I’ve seen it with athletes, founders, and my own teams. The last stretch is the toughest. That’s not a sign to quit. It’s a sign to lean in. It’s the moment that separates those who finish from those who fade.
The Blade of Grass That Teaches Grit
There’s a simple image that guides how I coach and how I live. Think of a blade of grass. It rises through soft, wet soil without much resistance. But as it nears the surface, the ground hardens. The final inch is the hardest part.
“Stuck is like a blade of grass… When it reaches closest to the breakthrough, the top, it’s the hardest.”
That line explains so much of what holds people back. We misread friction as failure. We misread pressure as a stop sign. But pressure is often proof you’re pressing against the surface.
My Take: Reframe “Stuck” As “Almost There”
Over the years—whether at Leigh Steinberg Sports & Entertainment or now at the Napoleon Hill Institute—I’ve watched people pull up right before the surface breaks. The pattern is clear. The closer the win, the louder the resistance.
“I see people all the time, ‘I’m stuck,’ and what I really want to say is, you’re almost there.”
This isn’t about blind optimism. It’s about reading the moment the right way. The mud gets thick near the top. That’s the rule. If you accept that, you stop negotiating with yourself. You stop changing plans at the first sign of drag. You keep going.
How to Push Through the Hardest Inch
In that hard final stretch, skill matters.
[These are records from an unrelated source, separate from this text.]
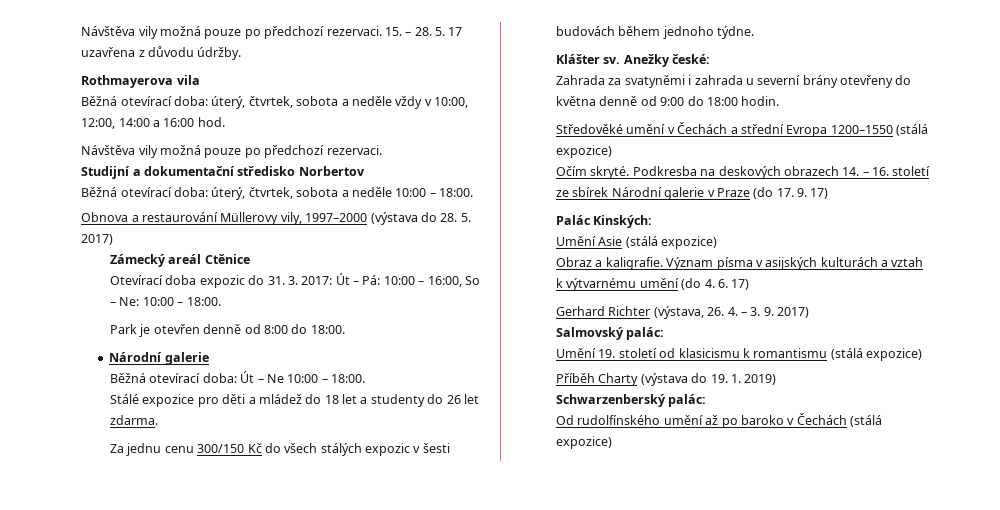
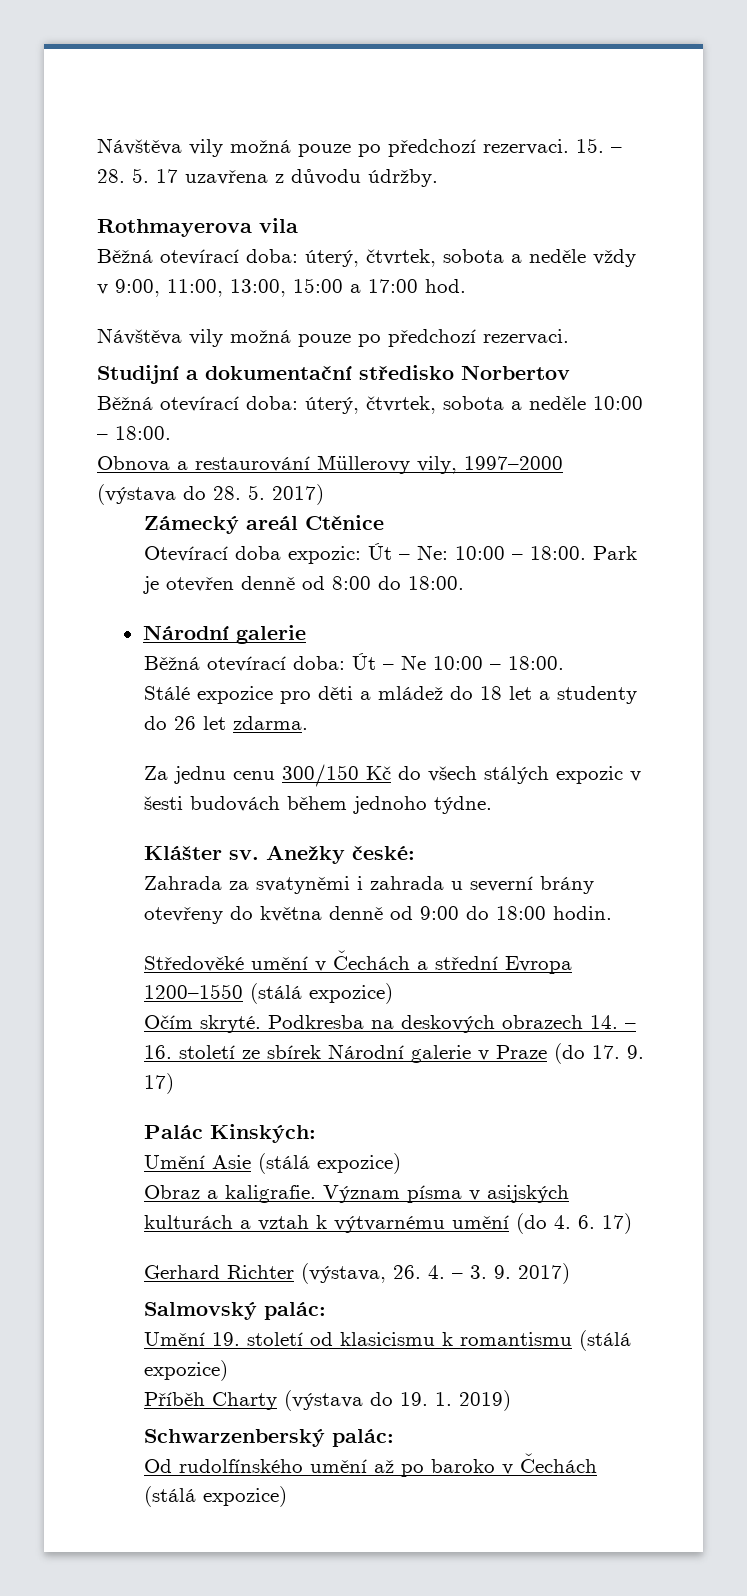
- Běžná otevírací doba: úterý, čtvrtek, sobota a neděle vždy v 10:00, 12:00, 14:00 a 16:00 hod.
+ Běžná otevírací doba: úterý, čtvrtek, sobota a neděle vždy v 9:00, 11:00, 13:00, 15:00 a 17:00 hod.
- Otevírací doba expozic do 31. 3. 2017: Út – Pá: 10:00 – 16:00, So – Ne: 10:00 – 18:00.
- Park je otevřen denně od 8:00 do 18:00.
+ Otevírací doba expozic: Út – Ne: 10:00 – 18:00. Park je otevřen denně od 8:00 do 18:00.

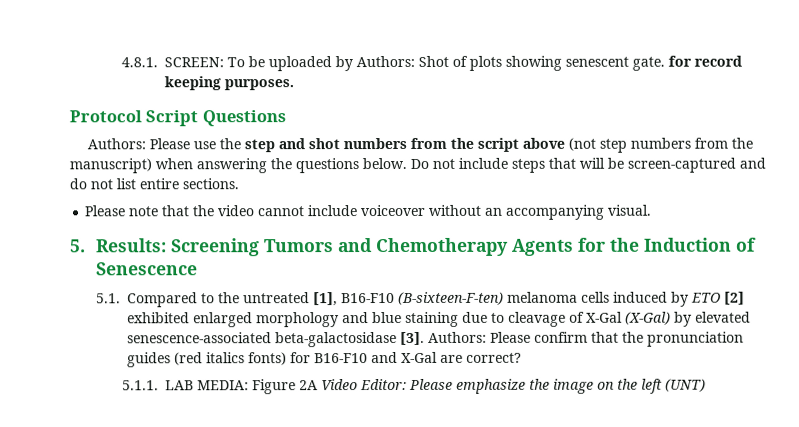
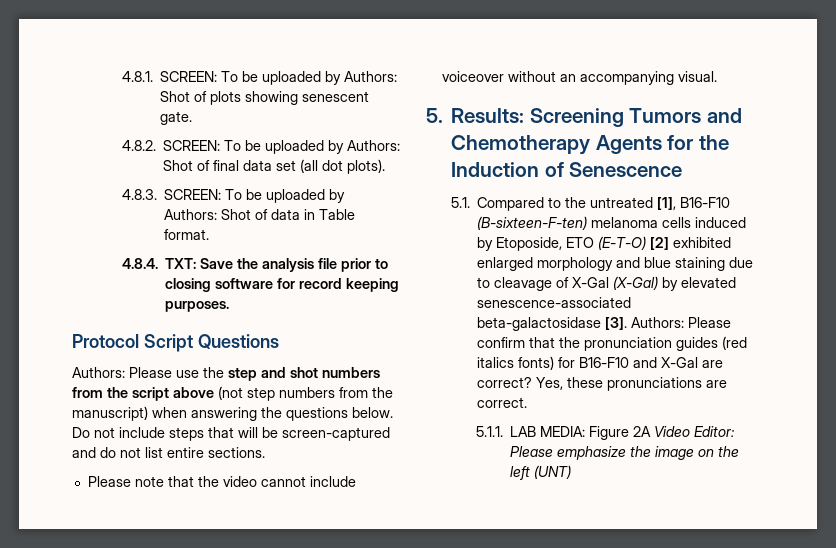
- 4.8.1. SCREEN: To be uploaded by Authors: Shot of plots showing senescent gate. for record keeping purposes.
+ 4.8.1. SCREEN: To be uploaded by Authors: Shot of plots showing senescent gate.
+ 4.8.2. SCREEN: To be uploaded by Authors: Shot of final data set (all dot plots).
+ 4.8.3. SCREEN: To be uploaded by Authors: Shot of data in Table format.
+ 4.8.4. TXT: Save the analysis file prior to closing software for record keeping purposes.
- 5.1. Compared to the untreated [1], B16-F10 (B-sixteen-F-ten) melanoma cells induced by ETO [2] exhibited enlarged morphology and blue staining due to cleavage of X-Gal (X-Gal) by elevated senescence-associated beta-galactosidase [3].
+ 5.1. Compared to the untreated [1], B16-F10 (B-sixteen-F-ten) melanoma cells induced by Etoposide, ETO (E-T-O) [2] exhibited enlarged morphology and blue staining due to cleavage of X-Gal (X-Gal) by elevated senescence-associated beta-galactosidase [3].
+ Yes, these pronunciations are correct.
But management of mind, time, and behavior matters more. Here’s how I coach people through it:
- Shorten the horizon. Finish the next rep, the next call, the next hour. Small wins stack.
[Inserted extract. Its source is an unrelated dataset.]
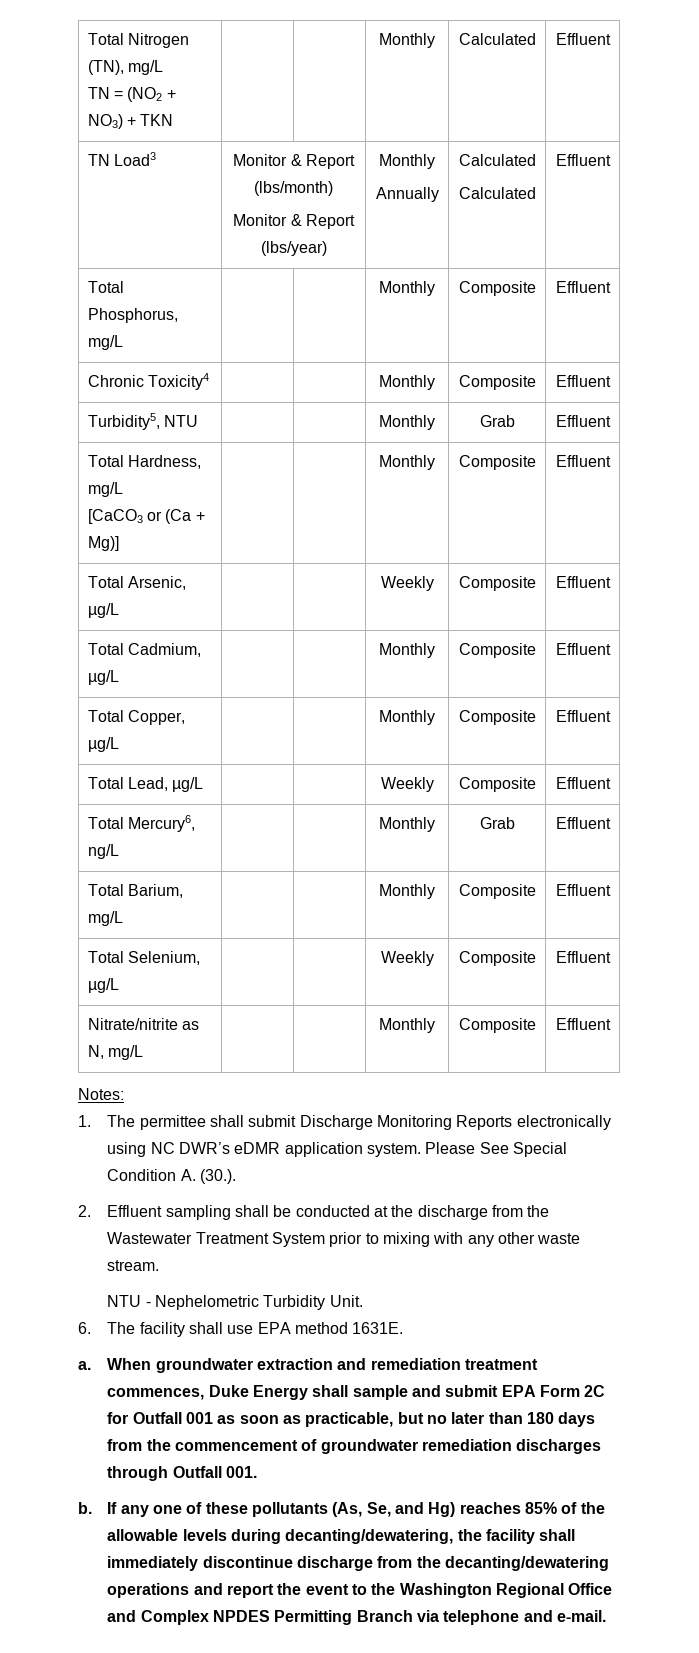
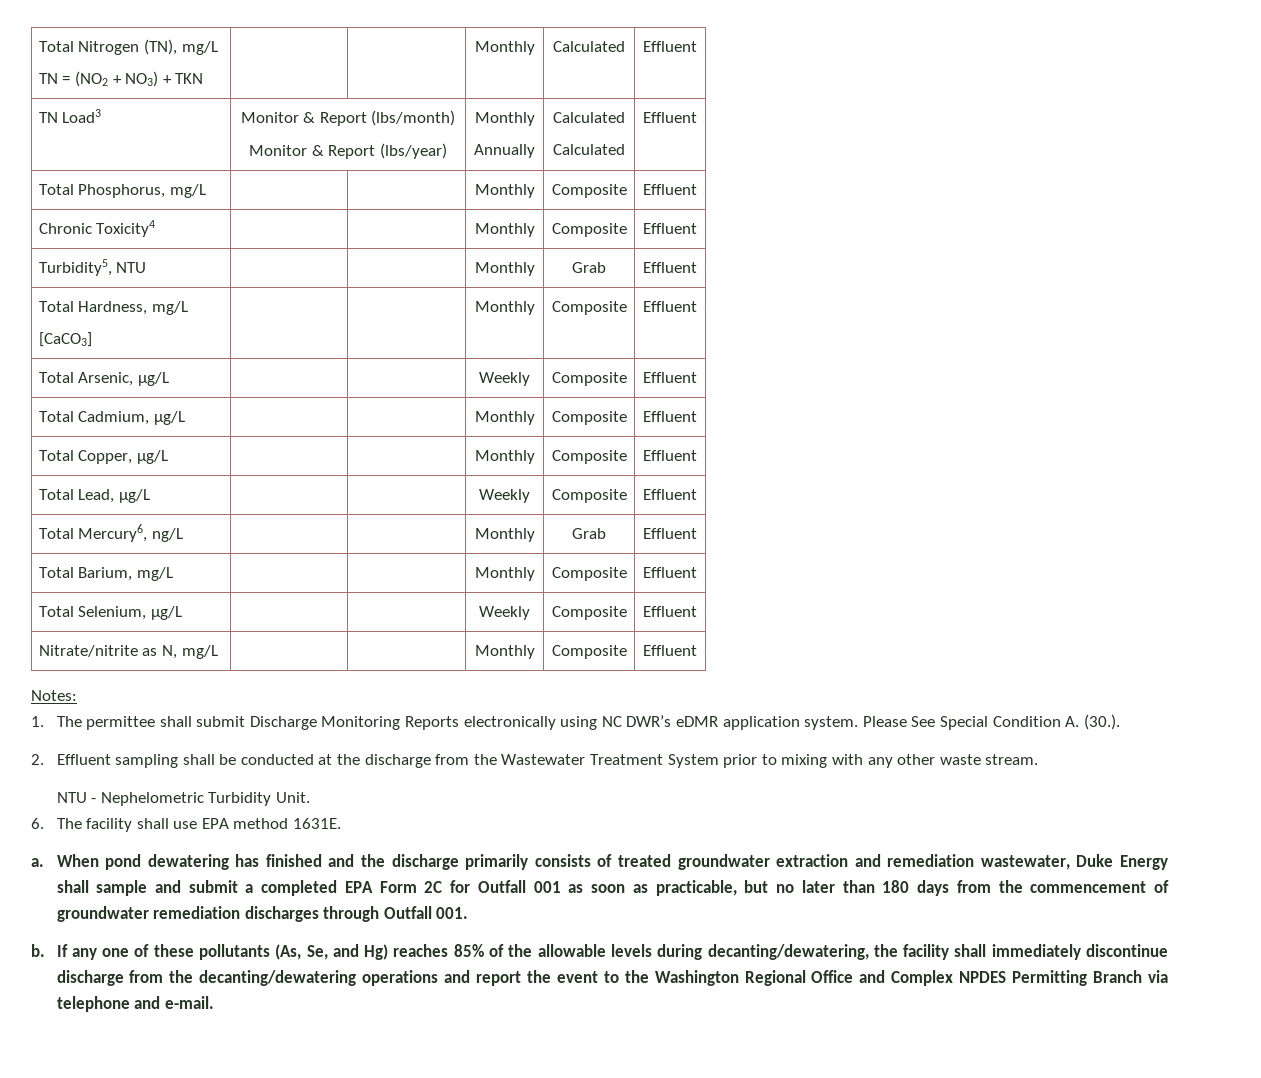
  Total Hardness, mg/L
- [CaCO3 or (Ca + Mg)] | | | Monthly | Composite | Effluent
+ [CaCO3] | | | Monthly | Composite | Effluent
- When groundwater extraction and remediation treatment commences, Duke Energy shall sample and submit EPA Form 2C for Outfall 001 as soon as practicable, but no later than 180 days from the commencement of groundwater remediation discharges through Outfall 001.
+ When pond dewatering has finished and the discharge primarily consists of treated groundwater extraction and remediation wastewater, Duke Energy shall sample and submit a completed EPA Form 2C for Outfall 001 as soon as practicable, but no later than 180 days from the commencement of groundwater remediation discharges through Outfall 001.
- Raise your floor. Keep your worst day productive with simple non-negotiables: sleep, hydration, movement, and gratitude.
- Ask for help early. Pride delays progress. Borrow belief from someone who’s been there.
- Measure what matters. Don’t chase vanity metrics. Track actions that move the mission.
- Name the resistance. Fear hides in generalities. When you name it, you can game-plan it.
These steps don’t make the ground softer. They make you stronger. Grit is a skill, not just a trait.
The Counterargument—and Why It Falls Short
Some say being stuck means the idea is wrong or the timing is off. Sometimes that’s true. But most people don’t quit bad ideas. They quit hard moments. If you pivot every time pressure rises, you’ll train yourself to stop near the surface. That habit kills more dreams than bad timing ever will.
The key is pattern recognition. If you’re doing the right things with the right people for a long enough period—and resistance spikes—you’re likely close. Don’t confuse fatigue with failure.
What I Tell My Clients—and Myself
I remind them: the seed doesn’t argue with the soil. It pushes. It finds light. It keeps going. Your job is to outlast the hard inch. The reward for persistence is not just the result. It’s the person you become by earning it.
If you feel stuck today, look again. You might be pressing against the surface. Press harder. Get help. Cut the distance to the next move. Then make it.
You are not buried. You are planted. Act like it.
Frequently Asked Questions
Q: How can I tell if I’m “almost there” or truly off course?
Check your inputs, not just your feelings. If daily actions match your plan, mentors validate your direction, and resistance has risen lately, you’re likely near the surface.
Q: What should I do first when I feel stuck?
Shrink the task. Commit to one clear action you can finish in 15 minutes. Momentum beats perfection when progress stalls.
Q: How do I avoid quitting at the hardest moment?
Pre-decide your rules: who you call, what you measure, and the minimum daily standards you will not break. Preparation beats emotion.
Q: When is it smart to pivot instead of pushing through?
Pivot if evidence shows no traction after repeated adjustments, mentors agree on misalignment, and your values are being compromised. Don’t pivot only because it’s hard.
Q: How can teams use this idea in practice?
Build weekly check-ins focused on leading actions, celebrate small wins, and rotate support roles so no one hits the hard inch alone.